Понимание, почему евреи так вцепились в Израиль, в собственное государство, пропитывает меня. Страна, которая будет отстаивать (и отстаивает!) интересы твоего народа.
Моего…
Вечер встречи, вечер воспоминаний, каким-то странным образом похож на склеенную из кусочков старую киноленту. То пропадает звук, то вообще ничего не видно и не слышно, то какой-то кадр задерживается на экране несколько минут, и невольно врезается в память.

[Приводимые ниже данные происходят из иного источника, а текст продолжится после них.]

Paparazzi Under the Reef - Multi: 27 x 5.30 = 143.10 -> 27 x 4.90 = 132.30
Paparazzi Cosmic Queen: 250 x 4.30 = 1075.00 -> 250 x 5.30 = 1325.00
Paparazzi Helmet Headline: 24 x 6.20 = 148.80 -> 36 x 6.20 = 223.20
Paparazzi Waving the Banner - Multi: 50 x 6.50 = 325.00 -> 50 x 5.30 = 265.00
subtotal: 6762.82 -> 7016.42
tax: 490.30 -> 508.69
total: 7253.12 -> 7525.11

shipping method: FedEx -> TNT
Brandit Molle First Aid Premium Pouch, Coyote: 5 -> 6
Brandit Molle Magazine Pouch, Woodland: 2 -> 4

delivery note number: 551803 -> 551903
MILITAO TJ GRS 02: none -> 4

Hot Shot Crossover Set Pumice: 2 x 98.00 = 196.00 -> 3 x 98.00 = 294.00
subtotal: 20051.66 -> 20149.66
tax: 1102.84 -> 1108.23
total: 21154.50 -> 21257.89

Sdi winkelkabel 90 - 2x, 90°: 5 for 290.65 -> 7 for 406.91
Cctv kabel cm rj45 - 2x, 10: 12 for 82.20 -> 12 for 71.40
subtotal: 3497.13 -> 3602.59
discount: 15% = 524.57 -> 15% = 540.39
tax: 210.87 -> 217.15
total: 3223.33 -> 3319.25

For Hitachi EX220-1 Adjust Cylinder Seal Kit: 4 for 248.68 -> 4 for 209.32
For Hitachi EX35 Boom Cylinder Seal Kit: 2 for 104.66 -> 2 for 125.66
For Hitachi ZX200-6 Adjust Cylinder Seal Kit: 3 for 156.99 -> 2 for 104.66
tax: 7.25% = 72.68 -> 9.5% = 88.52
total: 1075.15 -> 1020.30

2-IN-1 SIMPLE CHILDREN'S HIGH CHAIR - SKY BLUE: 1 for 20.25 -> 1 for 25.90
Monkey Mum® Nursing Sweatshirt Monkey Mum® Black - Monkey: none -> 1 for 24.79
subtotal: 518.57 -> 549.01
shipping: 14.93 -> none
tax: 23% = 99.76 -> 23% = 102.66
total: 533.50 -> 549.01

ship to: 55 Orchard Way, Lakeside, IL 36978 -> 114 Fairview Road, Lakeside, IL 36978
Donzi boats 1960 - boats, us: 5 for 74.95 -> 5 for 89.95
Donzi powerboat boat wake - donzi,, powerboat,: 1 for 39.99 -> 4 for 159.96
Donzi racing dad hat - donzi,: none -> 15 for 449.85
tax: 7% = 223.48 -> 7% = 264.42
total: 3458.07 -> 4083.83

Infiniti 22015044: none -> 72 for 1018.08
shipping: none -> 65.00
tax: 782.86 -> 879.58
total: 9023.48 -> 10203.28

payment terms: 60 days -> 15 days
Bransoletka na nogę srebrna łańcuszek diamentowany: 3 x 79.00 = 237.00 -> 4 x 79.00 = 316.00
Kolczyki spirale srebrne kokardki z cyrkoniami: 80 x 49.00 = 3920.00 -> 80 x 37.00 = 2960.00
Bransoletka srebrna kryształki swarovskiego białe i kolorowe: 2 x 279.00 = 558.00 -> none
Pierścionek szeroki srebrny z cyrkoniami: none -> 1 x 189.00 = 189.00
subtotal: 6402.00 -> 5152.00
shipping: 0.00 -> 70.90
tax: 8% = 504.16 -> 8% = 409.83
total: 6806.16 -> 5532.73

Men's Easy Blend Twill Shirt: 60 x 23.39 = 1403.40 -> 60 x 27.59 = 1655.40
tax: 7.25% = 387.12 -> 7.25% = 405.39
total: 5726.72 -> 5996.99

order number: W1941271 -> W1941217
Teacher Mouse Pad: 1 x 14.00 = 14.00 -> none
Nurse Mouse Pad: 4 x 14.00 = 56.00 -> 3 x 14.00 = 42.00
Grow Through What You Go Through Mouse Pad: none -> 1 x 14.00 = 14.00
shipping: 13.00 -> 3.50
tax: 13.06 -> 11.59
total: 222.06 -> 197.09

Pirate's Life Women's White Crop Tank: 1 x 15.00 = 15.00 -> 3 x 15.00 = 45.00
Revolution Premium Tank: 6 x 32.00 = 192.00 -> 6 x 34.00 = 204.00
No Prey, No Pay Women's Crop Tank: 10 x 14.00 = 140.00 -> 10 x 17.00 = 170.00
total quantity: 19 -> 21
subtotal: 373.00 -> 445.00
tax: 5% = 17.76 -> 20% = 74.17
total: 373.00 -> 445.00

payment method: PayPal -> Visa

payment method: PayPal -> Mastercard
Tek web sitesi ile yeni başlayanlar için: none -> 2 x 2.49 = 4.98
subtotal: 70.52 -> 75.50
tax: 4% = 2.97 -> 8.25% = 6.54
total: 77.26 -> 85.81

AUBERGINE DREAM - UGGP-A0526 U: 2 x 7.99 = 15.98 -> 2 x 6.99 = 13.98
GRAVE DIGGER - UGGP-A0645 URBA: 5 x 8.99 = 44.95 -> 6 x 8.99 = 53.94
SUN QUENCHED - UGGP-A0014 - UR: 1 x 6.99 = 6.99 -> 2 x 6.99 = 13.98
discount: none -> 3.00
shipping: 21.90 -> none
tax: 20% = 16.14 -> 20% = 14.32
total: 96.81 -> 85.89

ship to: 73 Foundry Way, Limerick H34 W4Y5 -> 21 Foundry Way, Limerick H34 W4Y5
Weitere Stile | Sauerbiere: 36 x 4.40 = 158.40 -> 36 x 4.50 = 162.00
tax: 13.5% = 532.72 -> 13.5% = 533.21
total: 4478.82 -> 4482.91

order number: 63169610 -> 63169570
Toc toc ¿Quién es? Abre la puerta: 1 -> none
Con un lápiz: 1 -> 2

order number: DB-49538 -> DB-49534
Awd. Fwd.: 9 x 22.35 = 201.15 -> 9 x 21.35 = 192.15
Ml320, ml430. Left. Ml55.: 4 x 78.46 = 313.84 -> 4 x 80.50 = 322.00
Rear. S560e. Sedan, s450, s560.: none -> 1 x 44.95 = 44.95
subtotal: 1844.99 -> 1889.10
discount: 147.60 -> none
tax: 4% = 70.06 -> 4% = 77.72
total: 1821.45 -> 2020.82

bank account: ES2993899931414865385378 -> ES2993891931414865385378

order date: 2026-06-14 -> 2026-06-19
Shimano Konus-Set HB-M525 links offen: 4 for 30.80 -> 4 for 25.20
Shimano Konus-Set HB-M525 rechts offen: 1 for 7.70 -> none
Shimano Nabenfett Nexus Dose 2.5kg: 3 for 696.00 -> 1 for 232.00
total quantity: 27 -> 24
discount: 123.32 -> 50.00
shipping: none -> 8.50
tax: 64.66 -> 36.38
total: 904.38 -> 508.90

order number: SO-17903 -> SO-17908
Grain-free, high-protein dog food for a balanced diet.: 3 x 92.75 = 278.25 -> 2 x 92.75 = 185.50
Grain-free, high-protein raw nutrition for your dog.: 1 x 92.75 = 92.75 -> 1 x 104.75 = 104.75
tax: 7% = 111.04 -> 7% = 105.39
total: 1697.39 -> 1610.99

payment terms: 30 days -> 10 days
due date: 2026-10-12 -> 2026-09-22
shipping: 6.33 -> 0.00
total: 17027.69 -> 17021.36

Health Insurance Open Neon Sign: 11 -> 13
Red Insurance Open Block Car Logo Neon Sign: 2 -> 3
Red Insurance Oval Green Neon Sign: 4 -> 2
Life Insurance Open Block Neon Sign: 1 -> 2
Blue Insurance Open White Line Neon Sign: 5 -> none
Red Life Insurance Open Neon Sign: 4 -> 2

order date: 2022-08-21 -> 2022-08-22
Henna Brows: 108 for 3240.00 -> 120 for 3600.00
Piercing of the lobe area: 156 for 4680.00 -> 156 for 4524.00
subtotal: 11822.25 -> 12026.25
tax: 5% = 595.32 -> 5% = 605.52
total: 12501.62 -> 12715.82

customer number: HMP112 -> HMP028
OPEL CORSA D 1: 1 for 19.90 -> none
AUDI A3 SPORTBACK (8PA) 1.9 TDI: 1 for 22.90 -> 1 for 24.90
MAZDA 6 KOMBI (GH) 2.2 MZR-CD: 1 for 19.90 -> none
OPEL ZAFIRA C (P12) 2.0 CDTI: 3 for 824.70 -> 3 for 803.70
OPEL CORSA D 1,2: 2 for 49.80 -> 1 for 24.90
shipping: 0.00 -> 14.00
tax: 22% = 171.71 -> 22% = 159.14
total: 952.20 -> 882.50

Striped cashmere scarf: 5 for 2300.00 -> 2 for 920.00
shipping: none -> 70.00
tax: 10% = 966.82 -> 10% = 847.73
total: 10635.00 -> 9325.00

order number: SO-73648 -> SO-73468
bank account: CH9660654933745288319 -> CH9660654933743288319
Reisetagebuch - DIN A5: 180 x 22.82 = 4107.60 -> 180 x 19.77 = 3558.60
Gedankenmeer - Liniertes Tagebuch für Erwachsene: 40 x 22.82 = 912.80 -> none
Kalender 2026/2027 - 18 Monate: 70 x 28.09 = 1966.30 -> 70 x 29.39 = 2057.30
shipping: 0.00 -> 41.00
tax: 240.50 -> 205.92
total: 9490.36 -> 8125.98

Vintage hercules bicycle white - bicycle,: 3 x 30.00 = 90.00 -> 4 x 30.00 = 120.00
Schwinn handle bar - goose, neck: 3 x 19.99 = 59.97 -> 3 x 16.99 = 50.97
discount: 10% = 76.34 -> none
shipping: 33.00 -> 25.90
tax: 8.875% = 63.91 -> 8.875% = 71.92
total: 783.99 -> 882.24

— Не слишком об этом распространяйся, хорошо? — в какой-то момент негромко просит меня мама, — Ничего такого в этом нет, но…
— Понимаю, — перебиваю, видя, как она мучительно пытается подобрать аргументы, — всё понимаю.
— Хорошо… — выдыхает она и гладит меня по голове, — А позже мы поговорим, обязательно поговорим! Обещаю…
… и снова — разговоры, разговоры…
Мелькают имена, даты и географические названия. Это не эпическое полотно, разворачивающееся специально для нас, а старый кинофильм, записи в небрежно перелистываемом блокноте.
Мельком, очень походя, как о чём-то несущественном, упоминается о том, что мама была в концлагере.
— … облава, а у меня листовка подобранная! Ну и… — она замолкла, подперев подбородок ладошкой.
— Бургомистра тогда у вас взорвали, — со знанием дела кивает тётя Фая, подхватывая с тарелки ниточку капусты, — вот немцы и зверствовали. Одного бургомистра партизаны убили, притом не самого плохого, а народу тогда похватали — ужас!